Saturday, January 31, 2009

Letter to Wired Magazine Editor

Recent letter to Wired Magazine editor:

As a new Wired subscriber, my first introduction to the magazine left me shocked and offended. Honestly, Wired's January 2009 article "Science We Can Believe In" by David Goldston read more like an editorial from a communist Chinese or Russian newspaper, than something I was expecting from a forward thinking technology magazine in the United States of America. Goldston makes the base assumption that U.S. government policies that force it's citizens to pay for other people's causes such as science and research funding, is widely desirable. While I might agree with many of the causes, we live in a constitutional republic with basic rights for which presidents and politicians swear to uphold. Forcing its citizens to pay for other people's causes and special interests is not an assumed role of government with which I or many Americans feel comfortable, let alone feel is constitutionally acceptable. The second base assumption by Goldston is that presidents and politicians somehow know how to better finance and manage (via policy) technology companies than the inventors, investors, innovators, employees, and managers of those companies. As an inventor, investor, and technologist, I find this implication offensive. When the topic of politics and technology comes up, I'd like to see much more information on how technology can free itself from government controls and financing, and relegate the radical beliefs expressed by the likes of Goldston to the 1% occasional rant. Granted, I'm a new reader. I'm just hoping I didn't pick up a subscription to a tech magazine sympathetic to socialist and communistic diatribes.

Friday, January 30, 2009

B.O.'s Hypocrisy and Rabid Socialism

B.O. recently was quoted w.r.t. business executives: “There will be time for them to make profits, and there will be time for them to get bonuses. Now’s not that time. And that’s a message that I intend to send directly to them, I expect Secretary Geithner to send to them.”

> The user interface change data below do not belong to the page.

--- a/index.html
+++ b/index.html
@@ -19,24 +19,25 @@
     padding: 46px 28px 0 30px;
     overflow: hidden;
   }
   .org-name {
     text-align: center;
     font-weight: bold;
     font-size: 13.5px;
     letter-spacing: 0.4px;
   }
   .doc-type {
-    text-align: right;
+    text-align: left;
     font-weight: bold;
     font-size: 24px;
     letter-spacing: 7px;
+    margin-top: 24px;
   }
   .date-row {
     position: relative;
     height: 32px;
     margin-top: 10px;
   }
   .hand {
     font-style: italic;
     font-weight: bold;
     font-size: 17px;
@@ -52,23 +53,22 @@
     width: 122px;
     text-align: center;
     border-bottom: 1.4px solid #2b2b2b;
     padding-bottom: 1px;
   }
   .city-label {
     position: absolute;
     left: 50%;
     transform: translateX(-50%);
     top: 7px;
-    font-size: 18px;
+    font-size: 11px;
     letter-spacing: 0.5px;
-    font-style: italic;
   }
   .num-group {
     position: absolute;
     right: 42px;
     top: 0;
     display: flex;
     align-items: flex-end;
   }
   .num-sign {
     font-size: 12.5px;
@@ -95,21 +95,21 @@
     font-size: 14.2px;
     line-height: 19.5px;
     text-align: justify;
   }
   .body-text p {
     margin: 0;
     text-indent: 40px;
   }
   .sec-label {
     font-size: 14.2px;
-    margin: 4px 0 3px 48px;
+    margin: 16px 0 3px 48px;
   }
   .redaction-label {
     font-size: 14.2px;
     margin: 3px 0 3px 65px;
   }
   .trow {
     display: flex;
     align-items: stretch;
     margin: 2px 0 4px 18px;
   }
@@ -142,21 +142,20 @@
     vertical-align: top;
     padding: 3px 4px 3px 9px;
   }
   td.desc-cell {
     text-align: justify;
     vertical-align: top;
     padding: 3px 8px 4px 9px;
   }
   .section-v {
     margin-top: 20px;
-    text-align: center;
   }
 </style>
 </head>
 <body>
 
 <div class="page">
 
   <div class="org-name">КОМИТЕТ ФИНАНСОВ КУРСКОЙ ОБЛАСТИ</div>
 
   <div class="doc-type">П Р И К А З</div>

Biden said that he, like the president, was outraged by reports of large bonuses going to Wall Street executives. “I’d like to throw these guys in the brig,” he said. “They’re thinking the same old thing that got us here, greed. They’re thinking, ‘Take care of me.’ ”

This was stated just a few short weeks after a $170,000,000 inauguration and a few short days after pushing for $900,000,000,000 in increased government expenditures. $3,000,000,000 of which is targeted for the state of Virginia. Virginia's guv just spent $500,000 to pay for bus rides for people to/from the inauguration.

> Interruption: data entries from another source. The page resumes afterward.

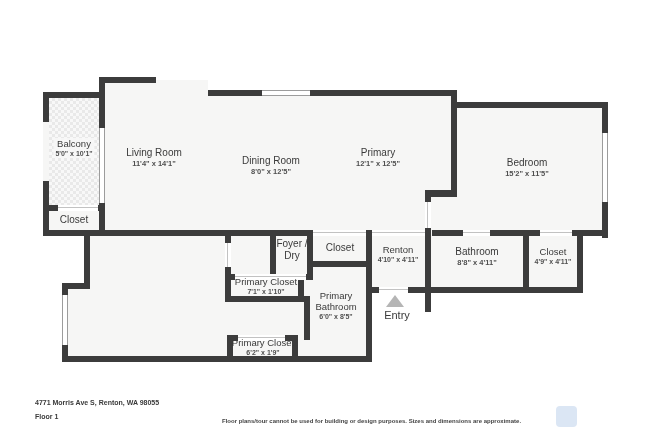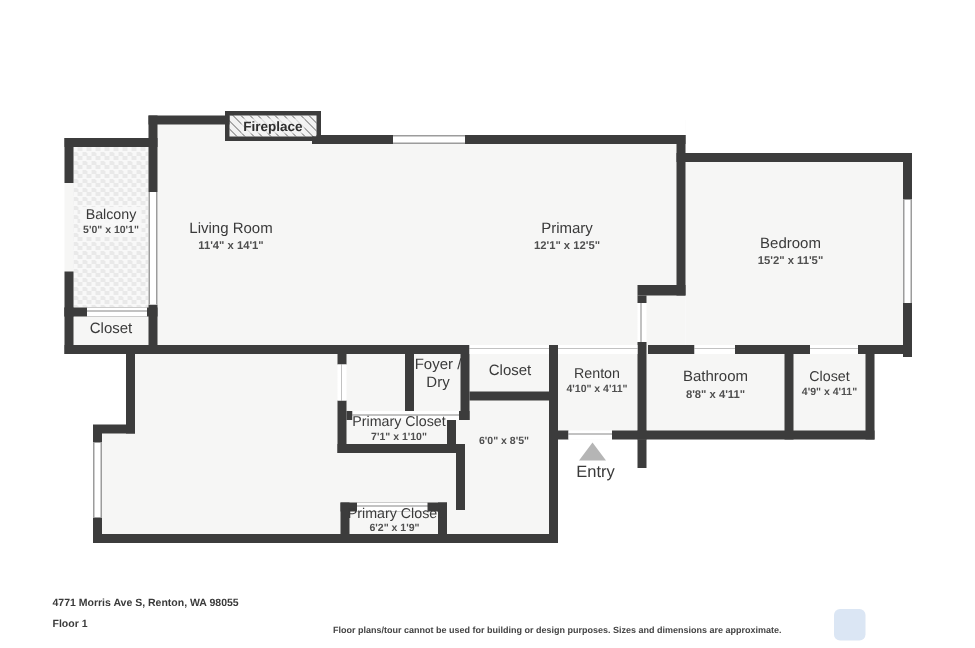--- a/index.html
+++ b/index.html
@@ -107,31 +107,32 @@
   <div class="open-h" style="left:280px;top:274px;width:26px;height:6px"></div>
   <div class="open-h" style="left:235px;top:274px;width:59px;height:6px"></div>
   <div class="open-h" style="left:238px;top:335px;width:47px;height:6px"></div>
   <div class="open-h" style="left:379px;top:287px;width:29px;height:6px"></div>
 
   <div class="win-h" style="left:262px;top:90px;width:48px;height:6px"></div>
   <div class="win-v" style="left:602px;top:133px;width:6px;height:69px"></div>
   <div class="win-v" style="left:62px;top:295px;width:6px;height:50px"></div>
   <div class="win-v" style="left:99px;top:128px;width:6px;height:75px"></div>
 
-  <div class="fireplace">
-    <span>Fireplace</span>
-  </div>
 
   <div class="room-label sm" style="left:74px;top:138px">
     <div class="room-name onpattern">Balcony</div>
     <div class="room-dims onpattern">5'0" x 10'1"</div>
   </div>
   <div class="room-label" style="left:154px;top:147px">
     <div class="room-name">Living Room</div>
     <div class="room-dims">11'4" x 14'1"</div>
+  </div>
+  <div class="room-label" style="left:271px;top:155px">
+    <div class="room-name">Dining Room</div>
+    <div class="room-dims">8'0" x 12'5"</div>
   </div>
   <div class="room-label" style="left:378px;top:147px">
     <div class="room-name">Primary</div>
     <div class="room-dims">12'1" x 12'5"</div>
   </div>
   <div class="room-label" style="left:527px;top:157px">
     <div class="room-name">Bedroom</div>
     <div class="room-dims">15'2" x 11'5"</div>
   </div>
   <div class="room-label" style="left:74px;top:214px">
@@ -153,20 +154,21 @@
   </div>
   <div class="room-label sm" style="left:553px;top:246px">
     <div class="room-name">Closet</div>
     <div class="room-dims">4'9" x 4'11"</div>
   </div>
   <div class="room-label sm" style="left:266px;top:276px">
     <div class="room-name">Primary Closet</div>
     <div class="room-dims">7'1" x 1'10"</div>
   </div>
   <div class="room-label sm" style="left:336px;top:290px">
+    <div class="room-name wrap" style="width:60px">Primary Bathroom</div>
     <div class="room-dims">6'0" x 8'5"</div>
   </div>
   <div class="room-label sm" style="left:263px;top:337px">
     <div class="room-name">Primary Closet</div>
     <div class="room-dims">6'2" x 1'9"</div>
   </div>
 
   <div class="entry-arrow" style="left:386px;top:295px"></div>
   <div class="entry-label" style="left:397px;top:309px">Entry</div>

So in the midst of an economic crisis, $500K bus rides for an event is not accountable, turning us into a socialist nation impacting civil freedom is not accountable, spending a trillion of someone else's money is not accountable, spending $170M on a party is not accountable....but B.O. and Biden are outraged by executives being paid money by the companies and shareholders who decide to pay them that money.

I was wondering if B.O. would have Clinton-esque restraint and moderation, but his introductory actions and words reveal exactly what I feared: a rabid and radical socialist.